Durham County

ADU Pass helps homeowners in Durham County, North Carolina navigate the permit paperwork for building an accessory dwelling unit. We cover 3 cities and 12 ZIP codes in this county.

12 ZIP codes
3 Cities

County ADU details

County ADU ordinance

Durham County, NC (333,000 residents including the City of Durham) operates the City-County Joint Planning Department. The Durham Unified Development Ordinance (UDO) governs zoning across both the city and the county. ADUs (the UDO uses "accessory dwelling unit") are permitted in many residential districts subject to size, lot, and setback conditions.

Code citations:

State-floor overlay: NC Ch. 160D framework.

Adopting body: Durham County Commission and Durham City Council (joint UDO adoption)

County permitting (unincorporated parcels)

Durham County issues building permits for parcels in unincorporated territory through its development services / planning department, with separate review tracks for zoning conformance, building-code compliance, on-site sewage where applicable, floodplain compliance, and addressing. Inside incorporated municipalities, city departments handle their own permits; the county's authority is geographically limited to unincorporated territory.

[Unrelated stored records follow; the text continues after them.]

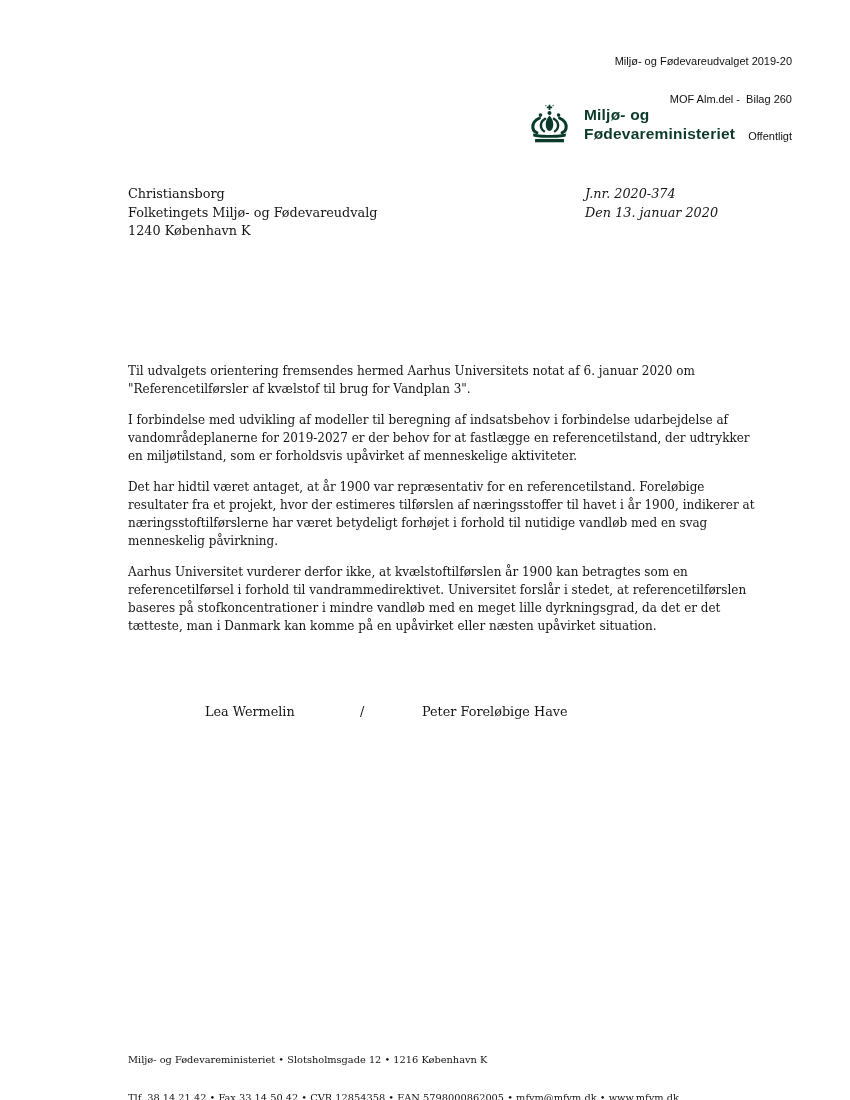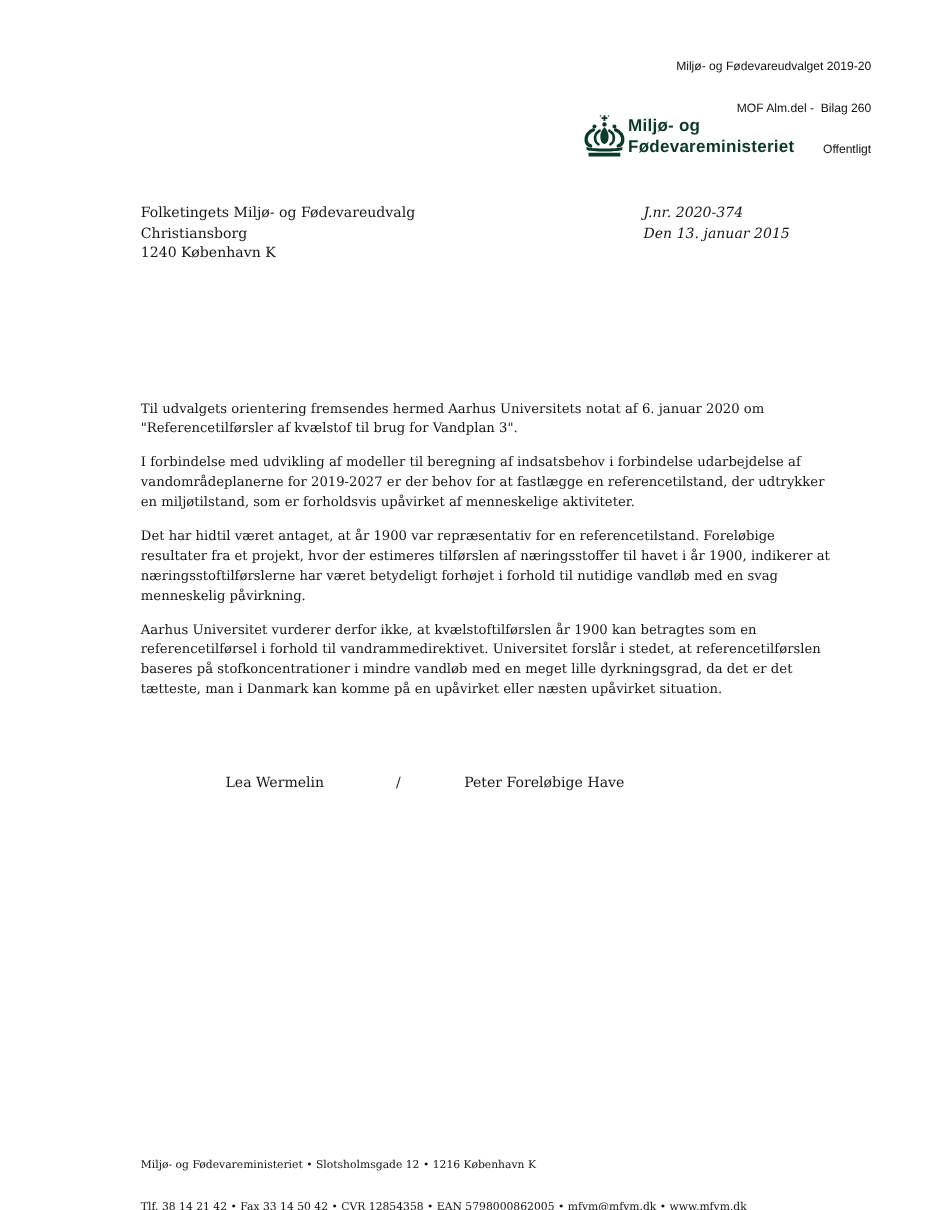"Miljø- og" .brand { gap: none -> 13px }
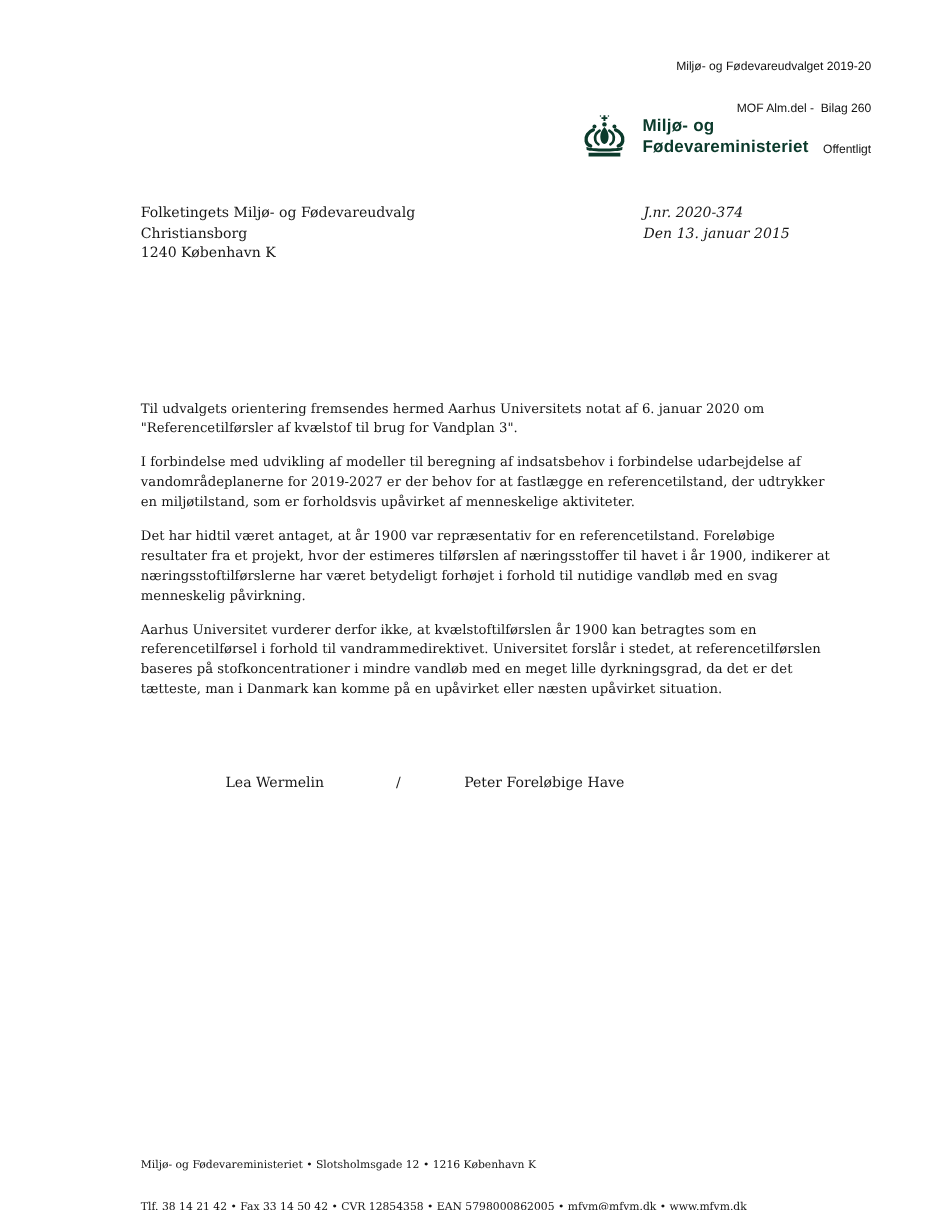"Folketingets Miljø- og Fødevareudvalg" div { order: before "Christiansborg" -> after "Christiansborg" }
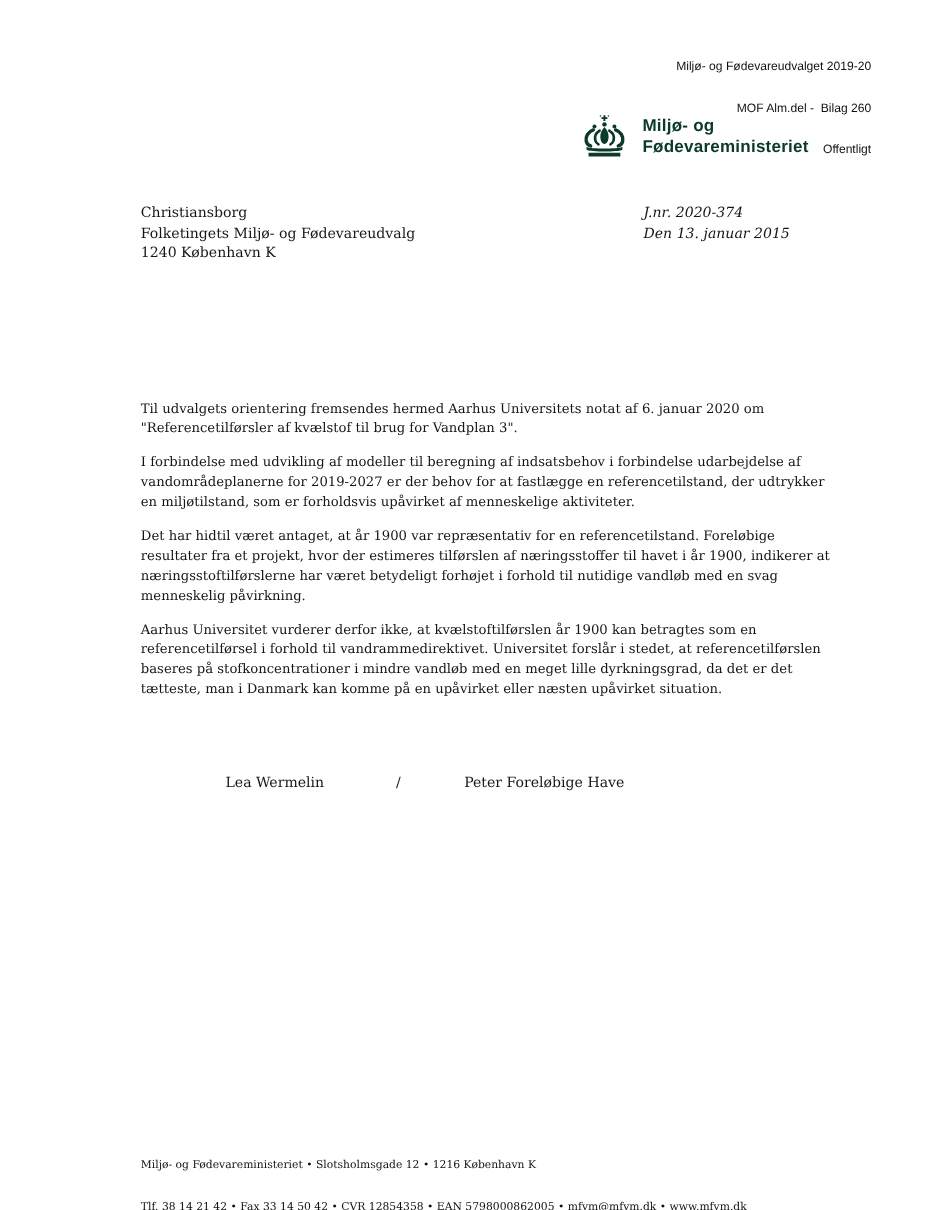"Den 13. januar 2015" div { text: 2015 -> 2020 }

An ADU permit application is typically processed as a residential building permit with a zoning verification step against the county's ordinance for the parcel's zoning district.

DepartmentDurham County Development Services / Planning Department

Process overview: Typical workflow: (1) jurisdictional verification (parcel confirmed in unincorporated Durham County, not inside city limits or extra-territorial jurisdiction); (2) zoning verification against the county ordinance; (3) building-code plan review against the adopted state building code; (4) site-plan, septic (where applicable), and floodplain review; (5) issuance, construction with inspections, and certificate of occupancy.

Impact fees: Durham County permit fees are itemized at intake. Counties in North Carolina commonly do not levy municipal-style impact fees on residential additions in unincorporated areas; verify current fee schedule at the development-services counter.

County assessor

The Durham County property assessor / equalization office maintains parcel-level assessment records for all real property in Durham County. ADU additions are typically captured as improvements to the host parcel via shared permit data with the building department. North Carolina property-assessment rules govern annual revaluation cycles, homestead or principal-residence caps where applicable, and the procedures for protesting an appraisal.

NameDurham County Assessor / Property Appraiser

Assessment policy: Improvement value for an ADU is added to the parcel record on the next regular revaluation cycle. Homestead / principal-residence caps where applicable shield the existing structure from rapid valuation increases but do not exempt new improvement value.

County overlays (2)

Durham County administers flood-hazard, and (where mapped) coastal, wildland-fire, historic, and airport overlays that shape ADU project feasibility. The most consistent overlay across the county is FEMA NFIP floodplain regulation; other overlays apply to specific geographies inside the county.

Federal (United States) — ADU-relevant rules and programs

Federal ADU law

The United States has no federal statute that directly regulates accessory dwelling unit entitlement or design. Land-use authority over ADUs resides with states and local governments under the traditional police power. Federal engagement is limited to financing (Fannie/Freddie/FHA/VA/USDA), flood insurance (FEMA/NFIP), and discretionary housing programs (HUD), which are recorded in sibling sections of this file.

Federal financing programs

Federal housing-finance agencies and GSEs set nationwide underwriting rules that govern whether an ADU can be financed, appraised, and counted toward mortgage qualifying income. The relevant actors are Fannie Mae, Freddie Mac, FHA (HUD), VA, and USDA Rural Development.

Federal tax credits

There is no ADU-specific federal tax credit. ADUs may incidentally qualify for existing federal energy-efficiency and clean-energy tax credits when the ADU construction includes qualifying measures.

Federal housing programs

HUD administers several discretionary programs that can fund ADU-related activity at the grantee's election, but none is an ADU-specific program.